Friday 3 July 2009

The Twouble with Tcl

From time to time I do a bit of tcl. Mostly as maintenance for existing tcl programs. I haven't made up my mind entirely about it yet - I've seen some very powerful programs in tcl, and yet occasionally I'm still "surprised" by a feature.

I spent a couple of hours today trying to figure out why a tcl program of mine wasn't running, and so I've made some notes:

Real languages don't have reserved words


In tcl, you can redifine parts of the language in tcl itself. For example if you wanted to redefine if, just write a new function:
proc if {cond expres} {
puts "cond is $cond"
puts "expr is $expres"
}

set a 1
if {$a == 1} {
puts hello
}
Sounds neat. In fact proc itself is just a command that takes 3 arguements (name, arguements, and body). However, don't start using simple names in your tcl languages like this:
proc open {} {
set ::alarm_socket [open_socket $::options(-alarm_host)]

foreach host $::options(-hosts) {
verbose "open $host"
set ::sockets($host) [open_socket $host]
# set up an event handler for when data is readable on this socket:
fileevent $::sockets($host) readable [list process $host]
# initialise socket timeout with open time
set ::socket_t($host) [clock seconds]
}
}
Because open is what you might call a reserved word. (I should have known with open, but should I really have to remember all the reserved words?)

The error looked something like this:
$ ./test.tcl
invalid command name "::tcl::tm::UnknownHandler"
while executing
"::tcl::tm::UnknownHandler ::tclPkgUnknown msgcat 1.4"
("package unknown" script)
invoked from within
"package require msgcat 1.4"
("uplevel" body line 2)
invoked from within
"uplevel \#0 {
package require msgcat 1.4
if { $::tcl_platform(platform) eq {windows} } {
if { [catch { package require registry 1.1 }] } {
..."
(file "/usr/lib/tcl8.5/clock.tcl" line 23)
invoked from within
"source -encoding utf-8 [file join $TclLibDir clock.tcl]"
(procedure "::tcl::clock::format" line 3)
invoked from within
"clock format [clock seconds]"
(procedure "alarm_timeouts" line 3)
invoked from within
... and so on. Yeuch! And it was encountered with this one line:
   puts "$::argv0: [clock format [clock seconds]]"
The problem? I redefined open, which was used internally by clock.

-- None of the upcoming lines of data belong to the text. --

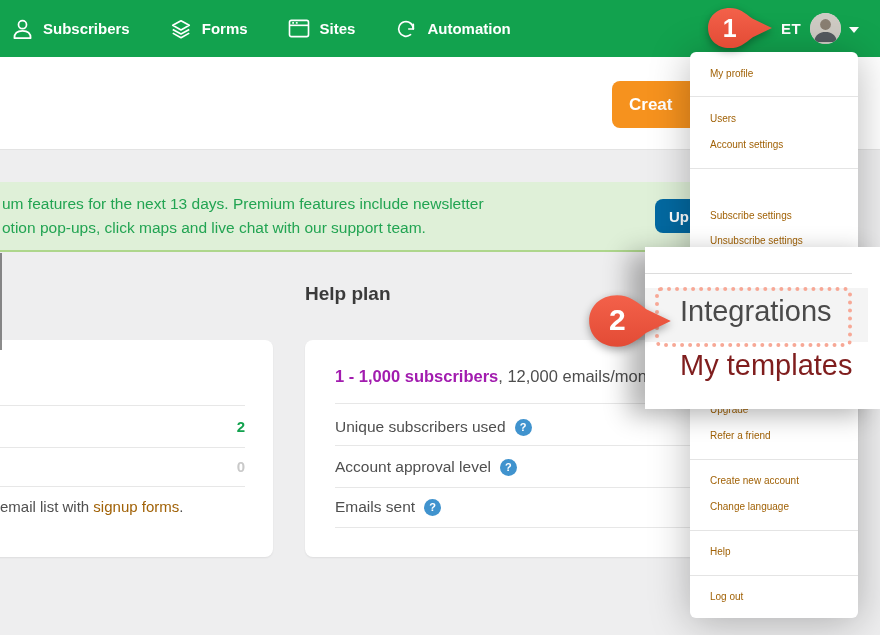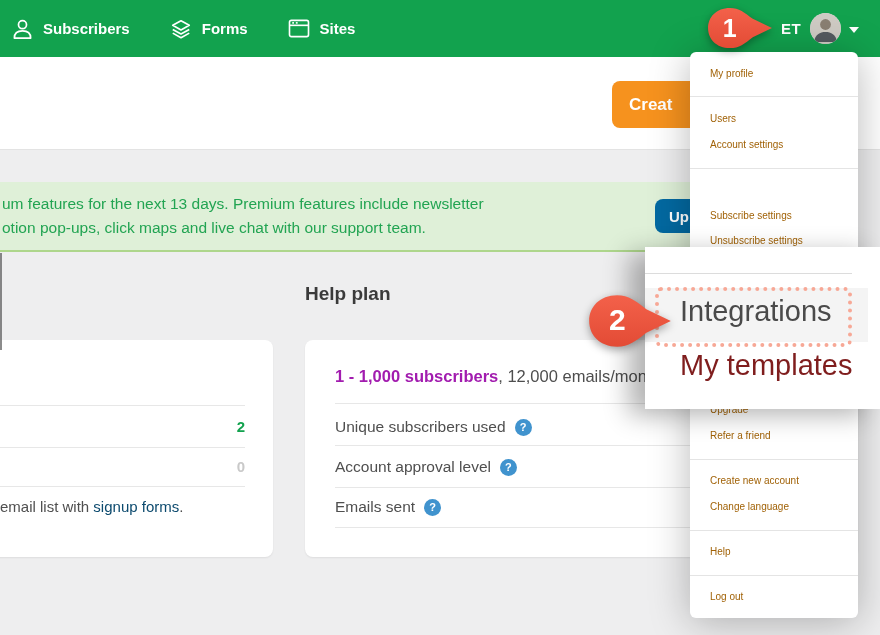--- a/index.html
+++ b/index.html
@@ -30,21 +30,21 @@
 
   
   .card { position:absolute; background:#fff; border-radius:8px; box-shadow:0 1px 2px rgba(0,0,0,.07); z-index:1; }
   .card-left { left:-40px; top:340px; width:313px; height:217px; }
   .card-right { left:305px; top:340px; width:553px; height:217px; }
   .hline { position:absolute; height:1px; background:#e7e7e7; }
   .lc-val { position:absolute; right:28px; width:100px; text-align:right; font-size:15px; font-weight:bold; }
   .lc-val.green { color:#12a24e; }
   .lc-val.gray { color:#c9c9c9; }
   .lc-footer { position:absolute; left:40px; top:158px; font-size:15px; color:#4f4f4f; }
-  .lc-footer a { color:#0c4a6e; text-decoration:none; }
+  .lc-footer a { color:#a16207; text-decoration:none; }
   .rc-title { position:absolute; left:30px; top:27px; font-size:16.5px; color:#4e4e4e; }
   .rc-title b { color:#a21caf; }
   .rc-row { position:absolute; left:30px; height:20px; font-size:15.5px; color:#4f4f4f; display:flex; align-items:center; gap:9px; }
   .help { display:inline-flex; width:17px; height:17px; border-radius:50%; background:#4093ce; color:#fff; font-size:11px; font-weight:bold; align-items:center; justify-content:center; cursor:pointer; }
 
   
   .dropdown { position:absolute; left:690px; top:52px; width:168px; height:566px; background:#fff; border-radius:6px; box-shadow:0 4px 40px rgba(0,0,0,.28); z-index:10; }
   .mi { position:absolute; left:20px; right:10px; height:26px; line-height:26px; font-size:10px; color:#a16207; cursor:pointer; white-space:nowrap; }
   .dropdown .sep { position:absolute; left:0; width:168px; height:1px; background:#e4e4e4; }
 
@@ -88,20 +88,29 @@
   <div class="nav-item">
     <span>
         <svg width="22" height="19" viewBox="0 0 24 21" fill="none" stroke="#fff" stroke-width="1.8">
           <rect x="1.5" y="1.5" width="21" height="18" rx="2"></rect>
           <line x1="1.5" y1="7" x2="22.5" y2="7"></line>
           <line x1="4.5" y1="4.3" x2="6.5" y2="4.3"></line>
           <line x1="8.5" y1="4.3" x2="10.5" y2="4.3"></line>
         </svg>
       </span>
     <span>Sites</span>
+  </div>
+  <div class="nav-item">
+    <span>
+        <svg width="22" height="22" viewBox="0 0 24 24" fill="none" stroke="#fff" stroke-width="1.8" stroke-linecap="round">
+          <path d="M20 12 a8 8 0 1 0 -3 6.2"></path>
+          <path d="M20 7 v5 h-5" stroke-linejoin="round"></path>
+        </svg>
+      </span>
+    <span>Automation</span>
   </div>
 </div>
 <div class="hdr-initials" style="z-index:6;">ET</div>
 <div class="avatar" style="z-index:6;">
   <svg width="31" height="31" viewBox="0 0 31 31">
     <circle cx="15.5" cy="15.5" r="15.5" fill="#cfcbc4"></circle>
     <circle cx="15.5" cy="11.5" r="5.4" fill="#8a7f72"></circle>
     <path d="M4 29 C5 21.5 10 19 15.5 19 C21 19 26 21.5 27 29 Z" fill="#555a60"></path>
   </svg>
 </div>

Real languages don't have types:


You can do lots of nice things in tcl without types, in a similar (but different) way to perl.
set a world
puts "Hello $a" ;# prints 'Hello world'
set a 1
incr $a
puts "$a + 2" ;# prints '2 + 2'
This looks normal to someone used to perl and tcl. Noticed how I don't need format specifiers or concat functions. You can also do this:

set a pu
set b ts
$a$b "Hello World"

Which prints:
Hello World

Real languages don't have comments


They have a comment command of course! And the comment command is a command that takes arguments (the comment itself) that aren't evaluated. Except that because of this, you can't have an unmatched brace in a comment:
# if ($sometest) {
$somecode
#}

The tcl solution?
if (0)
blocks or the like...

Conclusion


So if you haven't yet learnt tcl, I encourage you to find a tcl hackers tcl program, and delve into it to see just how it works.

If you try to learn tcl only by writing it and not by reading others' code, then you'll learn tcl with the habits you're used to, and you will possibly miss some of the powerful features.

After all, C programmers can program C in just about any language!